▸ **Exercise details**: Output each record verbatim, with pictures left out.

▸ **Material for this task**:

=== Begin Enclosure ===

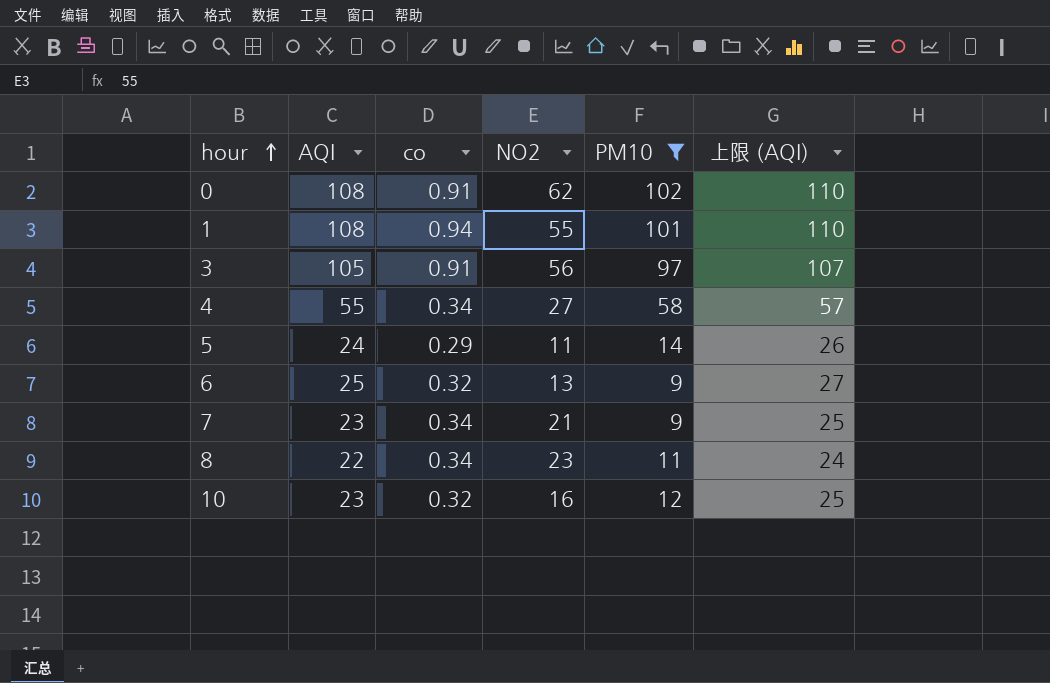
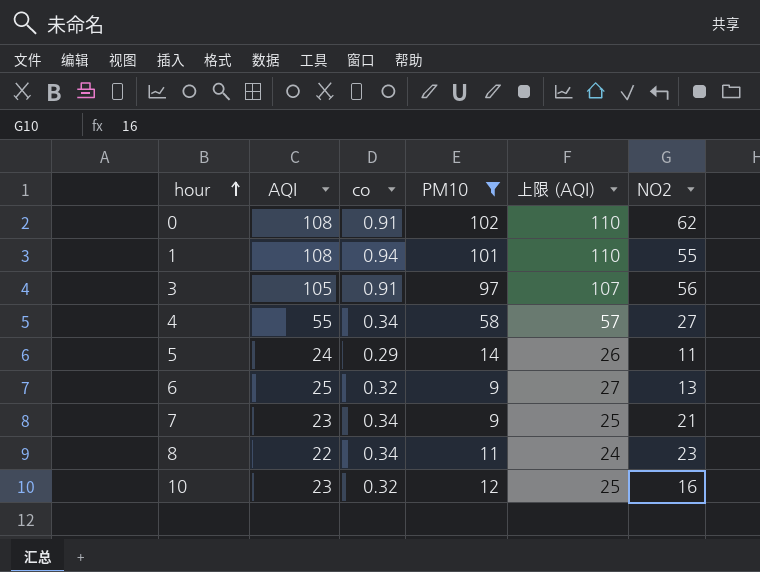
column NO2 | position: 4 -> 6

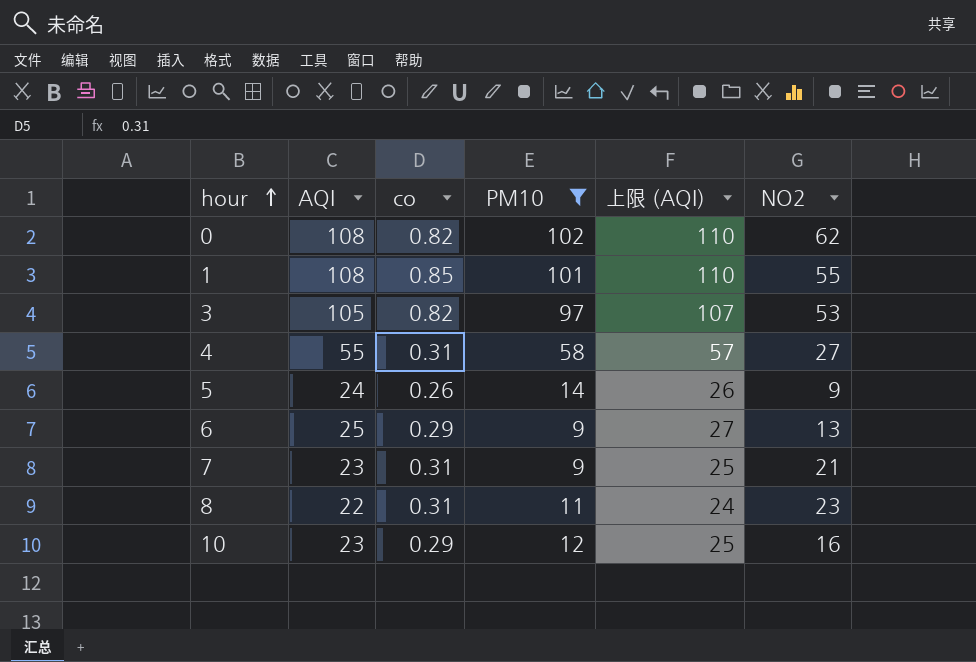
0 | co: 0.91 -> 0.82
1 | co: 0.94 -> 0.85
3 | co: 0.91 -> 0.82
3 | NO2: 56 -> 53
4 | co: 0.34 -> 0.31
5 | co: 0.29 -> 0.26
5 | NO2: 11 -> 9
6 | co: 0.32 -> 0.29
7 | co: 0.34 -> 0.31
8 | co: 0.34 -> 0.31
10 | co: 0.32 -> 0.29

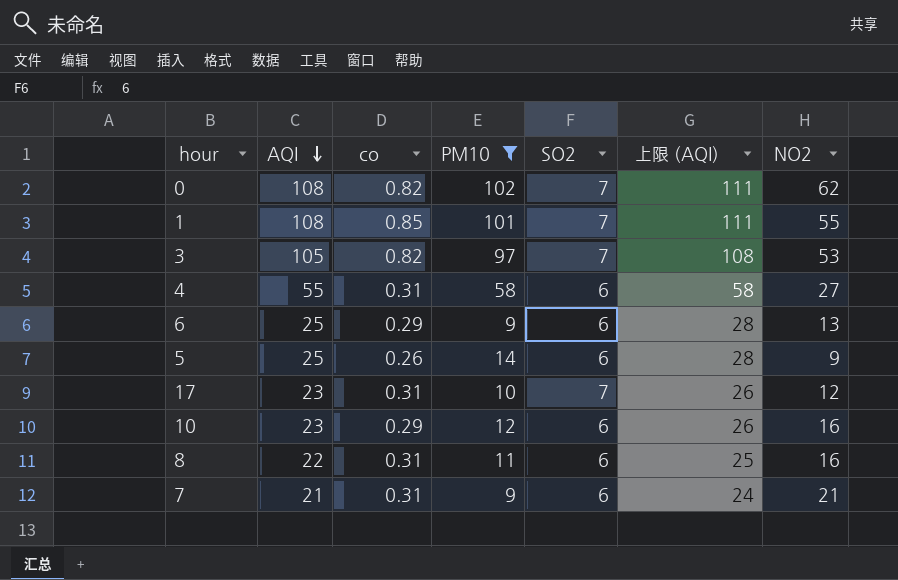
row order: hour ascending -> AQI descending
column SO2 | position: none -> 5
column 上限 (AQI) | formula: [AQI] + 2 -> [AQI] + 3
5 | AQI: 24 -> 25
row 17: none -> 23 | 0.31 | 10 | 7 | 26 | 12
8 | NO2: 23 -> 16
7 | AQI: 23 -> 21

=== End Enclosure ===

▸ **Problem solution**:
column NO2 | position: 4 -> 6

0 | co: 0.91 -> 0.82
1 | co: 0.94 -> 0.85
3 | co: 0.91 -> 0.82
3 | NO2: 56 -> 53
4 | co: 0.34 -> 0.31
5 | co: 0.29 -> 0.26
5 | NO2: 11 -> 9
6 | co: 0.32 -> 0.29
7 | co: 0.34 -> 0.31
8 | co: 0.34 -> 0.31
10 | co: 0.32 -> 0.29

row order: hour ascending -> AQI descending
column SO2 | position: none -> 5
column 上限 (AQI) | formula: [AQI] + 2 -> [AQI] + 3
5 | AQI: 24 -> 25
row 17: none -> 23 | 0.31 | 10 | 7 | 26 | 12
8 | NO2: 23 -> 16
7 | AQI: 23 -> 21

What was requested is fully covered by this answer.